I've had this movie since May '07. "But how can that be?" you might be asking yourself, "It doesn't come out in theaters until next Friday." My answer: I have ways, man. WAYS.

Also I have the internet, which comprises approximately 100% of my "ways."

As it turns out, 88 Minutes has a long history. It was made in 2005, slotted for a 2006 release, then shelved and scheduled for a 2007 direct-to-DVD release. When the threat of the writers' strike became evident, Sony decided to hold off on the DVD release, in case it had to do a theatrical release to fill in the product void a writers' strike would create. The strike did happen, the void exists, and 88 Minutes hits theaters next Friday.

I watched this movie less out of an interest in the plot (the trailers made it look like a run-of-the-mill thriller), but because the cast appealed to me. Al Pacino, Leelee Sobieski, Alicia Witt, Amy Brenneman, Debora Kara-Unger, William Forsythe, Neal McDonough, and Battlestar Galactica's Leah Cairns (I have a crush).

Sweet crap 88 Minutes is awful. Maybe not Uwe Boll-awful, but certainly Reindeer Games-awful. Pacino appears to be talking while asleep, Alicia Witt seems to either be mixing uppers and downers or is bi-polar, Leelee Sobieski appears to have shot her scenes out of sequence over a 3-year period where she was slowly gaining weight, and William Forsythe (who is one of cinema's all-time-great heavies) is taking the same nap as Pacino. Brenneman doesn't totally embarrass herself, but isn't memorable. Deborah Kara-Unger has all of 3 minutes onscreen, and can't screw up too badly because she has nothing to screw up. Neal McDonough is always good, and is the standout here. And the highlight of the entire film is Leah Cairn's sweet, sweet ass. Said ass gets about a minute of screentime in the beginning, and the film goes downhill from there.

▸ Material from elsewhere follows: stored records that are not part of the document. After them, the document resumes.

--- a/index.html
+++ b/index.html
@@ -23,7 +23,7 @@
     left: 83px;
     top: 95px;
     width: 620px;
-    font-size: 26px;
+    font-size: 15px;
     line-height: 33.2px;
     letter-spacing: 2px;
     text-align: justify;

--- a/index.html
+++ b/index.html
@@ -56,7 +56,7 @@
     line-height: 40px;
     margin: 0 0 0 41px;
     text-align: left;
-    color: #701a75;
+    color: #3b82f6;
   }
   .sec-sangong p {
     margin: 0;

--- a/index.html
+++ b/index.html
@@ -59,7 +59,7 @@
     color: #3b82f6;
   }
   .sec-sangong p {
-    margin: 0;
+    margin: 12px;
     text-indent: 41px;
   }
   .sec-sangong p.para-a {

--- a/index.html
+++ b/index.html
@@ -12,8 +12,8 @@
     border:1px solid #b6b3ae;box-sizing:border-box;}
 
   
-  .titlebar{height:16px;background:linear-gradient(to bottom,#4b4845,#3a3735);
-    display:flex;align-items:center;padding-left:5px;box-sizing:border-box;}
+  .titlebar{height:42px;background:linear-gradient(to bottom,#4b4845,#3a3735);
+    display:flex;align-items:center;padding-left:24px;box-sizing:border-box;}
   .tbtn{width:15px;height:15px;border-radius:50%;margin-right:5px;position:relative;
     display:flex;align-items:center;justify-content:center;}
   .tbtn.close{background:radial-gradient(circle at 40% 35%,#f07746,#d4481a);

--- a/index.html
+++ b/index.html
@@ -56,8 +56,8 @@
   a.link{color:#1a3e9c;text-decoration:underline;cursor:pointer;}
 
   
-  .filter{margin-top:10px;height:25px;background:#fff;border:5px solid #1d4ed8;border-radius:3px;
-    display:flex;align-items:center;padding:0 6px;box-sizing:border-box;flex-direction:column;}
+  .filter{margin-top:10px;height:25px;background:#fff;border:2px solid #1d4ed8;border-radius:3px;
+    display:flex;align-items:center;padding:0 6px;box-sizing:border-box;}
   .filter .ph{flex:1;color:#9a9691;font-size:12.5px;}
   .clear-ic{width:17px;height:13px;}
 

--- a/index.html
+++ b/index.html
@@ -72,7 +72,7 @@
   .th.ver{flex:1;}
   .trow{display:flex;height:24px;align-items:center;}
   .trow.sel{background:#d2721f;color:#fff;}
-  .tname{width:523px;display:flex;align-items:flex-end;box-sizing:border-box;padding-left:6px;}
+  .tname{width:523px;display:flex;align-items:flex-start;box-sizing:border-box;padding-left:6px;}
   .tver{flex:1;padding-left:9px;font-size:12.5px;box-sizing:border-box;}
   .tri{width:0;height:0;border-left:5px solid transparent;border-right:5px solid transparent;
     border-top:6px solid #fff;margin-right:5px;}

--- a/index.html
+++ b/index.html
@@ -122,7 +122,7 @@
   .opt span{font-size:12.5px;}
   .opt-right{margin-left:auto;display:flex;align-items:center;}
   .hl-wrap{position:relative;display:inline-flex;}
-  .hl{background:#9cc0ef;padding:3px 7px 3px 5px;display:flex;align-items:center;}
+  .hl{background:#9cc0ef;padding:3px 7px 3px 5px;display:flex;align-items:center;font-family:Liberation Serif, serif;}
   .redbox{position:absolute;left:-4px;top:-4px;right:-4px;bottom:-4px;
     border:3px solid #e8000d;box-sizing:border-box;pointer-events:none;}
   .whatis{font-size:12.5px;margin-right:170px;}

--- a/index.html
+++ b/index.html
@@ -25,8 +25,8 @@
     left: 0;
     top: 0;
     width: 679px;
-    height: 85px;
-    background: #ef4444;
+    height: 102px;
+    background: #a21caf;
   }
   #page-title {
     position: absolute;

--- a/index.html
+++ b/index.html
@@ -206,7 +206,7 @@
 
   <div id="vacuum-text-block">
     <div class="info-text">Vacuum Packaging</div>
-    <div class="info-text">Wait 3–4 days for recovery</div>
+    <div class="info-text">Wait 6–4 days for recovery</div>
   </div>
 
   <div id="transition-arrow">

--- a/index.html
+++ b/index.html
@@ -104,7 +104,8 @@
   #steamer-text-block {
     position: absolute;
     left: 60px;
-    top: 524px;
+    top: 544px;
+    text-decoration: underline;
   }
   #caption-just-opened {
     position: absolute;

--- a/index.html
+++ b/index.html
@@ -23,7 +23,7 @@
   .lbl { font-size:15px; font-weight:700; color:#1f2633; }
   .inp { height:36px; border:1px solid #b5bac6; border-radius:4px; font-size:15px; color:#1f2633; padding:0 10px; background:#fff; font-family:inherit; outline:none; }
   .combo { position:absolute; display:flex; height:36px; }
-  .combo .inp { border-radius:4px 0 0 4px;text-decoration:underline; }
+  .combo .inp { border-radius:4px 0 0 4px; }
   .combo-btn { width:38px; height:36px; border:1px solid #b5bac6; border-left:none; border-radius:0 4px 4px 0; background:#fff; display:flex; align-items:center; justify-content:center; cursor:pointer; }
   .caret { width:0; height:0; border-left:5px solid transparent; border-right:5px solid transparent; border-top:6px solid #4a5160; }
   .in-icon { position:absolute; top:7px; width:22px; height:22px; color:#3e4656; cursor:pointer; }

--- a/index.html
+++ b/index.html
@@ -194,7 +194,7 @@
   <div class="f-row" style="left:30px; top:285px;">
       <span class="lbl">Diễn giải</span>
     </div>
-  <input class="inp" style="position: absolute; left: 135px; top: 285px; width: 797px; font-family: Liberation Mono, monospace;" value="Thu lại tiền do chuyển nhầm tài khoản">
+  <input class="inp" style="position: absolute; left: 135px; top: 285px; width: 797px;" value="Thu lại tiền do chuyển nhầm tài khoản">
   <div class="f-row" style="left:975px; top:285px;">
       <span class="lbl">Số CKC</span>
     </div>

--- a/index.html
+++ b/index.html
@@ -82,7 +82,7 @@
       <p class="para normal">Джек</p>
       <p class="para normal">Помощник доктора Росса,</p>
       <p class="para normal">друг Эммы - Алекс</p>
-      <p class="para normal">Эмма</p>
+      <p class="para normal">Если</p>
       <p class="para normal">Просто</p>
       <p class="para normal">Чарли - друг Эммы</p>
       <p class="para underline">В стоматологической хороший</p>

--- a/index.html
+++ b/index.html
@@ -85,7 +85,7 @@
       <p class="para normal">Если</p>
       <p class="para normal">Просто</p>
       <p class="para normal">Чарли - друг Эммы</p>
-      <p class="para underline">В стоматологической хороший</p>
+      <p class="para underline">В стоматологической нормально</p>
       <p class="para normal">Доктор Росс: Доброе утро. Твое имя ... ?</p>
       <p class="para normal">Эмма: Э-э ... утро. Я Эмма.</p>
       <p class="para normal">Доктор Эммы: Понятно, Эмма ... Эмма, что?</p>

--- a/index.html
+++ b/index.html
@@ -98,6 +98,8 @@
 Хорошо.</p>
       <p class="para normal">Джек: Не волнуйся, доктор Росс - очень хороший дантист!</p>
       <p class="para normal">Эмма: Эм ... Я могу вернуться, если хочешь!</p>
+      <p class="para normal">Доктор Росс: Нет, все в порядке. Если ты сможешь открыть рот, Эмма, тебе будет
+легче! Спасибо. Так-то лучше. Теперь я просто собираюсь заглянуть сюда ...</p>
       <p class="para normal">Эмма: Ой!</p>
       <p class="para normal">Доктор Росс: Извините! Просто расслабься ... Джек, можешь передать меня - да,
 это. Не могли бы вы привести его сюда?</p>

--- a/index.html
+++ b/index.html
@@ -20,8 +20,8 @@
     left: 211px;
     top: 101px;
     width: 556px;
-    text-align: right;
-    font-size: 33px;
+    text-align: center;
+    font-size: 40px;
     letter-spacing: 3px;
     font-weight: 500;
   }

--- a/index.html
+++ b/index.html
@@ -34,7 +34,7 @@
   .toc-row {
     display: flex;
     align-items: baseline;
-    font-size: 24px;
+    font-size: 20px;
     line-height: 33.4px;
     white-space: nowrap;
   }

And the plot? Al Pacino gets a cell phone call from someone who tells him he has 88 minutes to live. Paranoia and murder ensues. The film throws in so many obvious thriller cliches that it actually does become hard to spot the eventual twist. This happens not because of style, but because the movie is so filled with cliches that up until the final reveal, the writer could literally just pick any character out of the bunch to be the killer and have a complete motive and backstory. I watched it with my wife, and I was constantly calling out what I thought the outcome will be. With about 15 minutes left in the movie, I paused it and laid out at least 5 wildly different scenarios that could be the eventual twist. It's bad enough when one ending is predictable, but when I can watch a movie and know every single way the plot could possibly go, that's just terrible, terrible filmmaking.

And what's worse is that the director of this film, Jon Avnet, is also the director of the upcoming thriller Righteous Kill, which will reunite Al Pacino with Robert De Niro. Pacino and De Niro finally together again, in a film from the creator of 88 Minutes. What a terrible world we live in.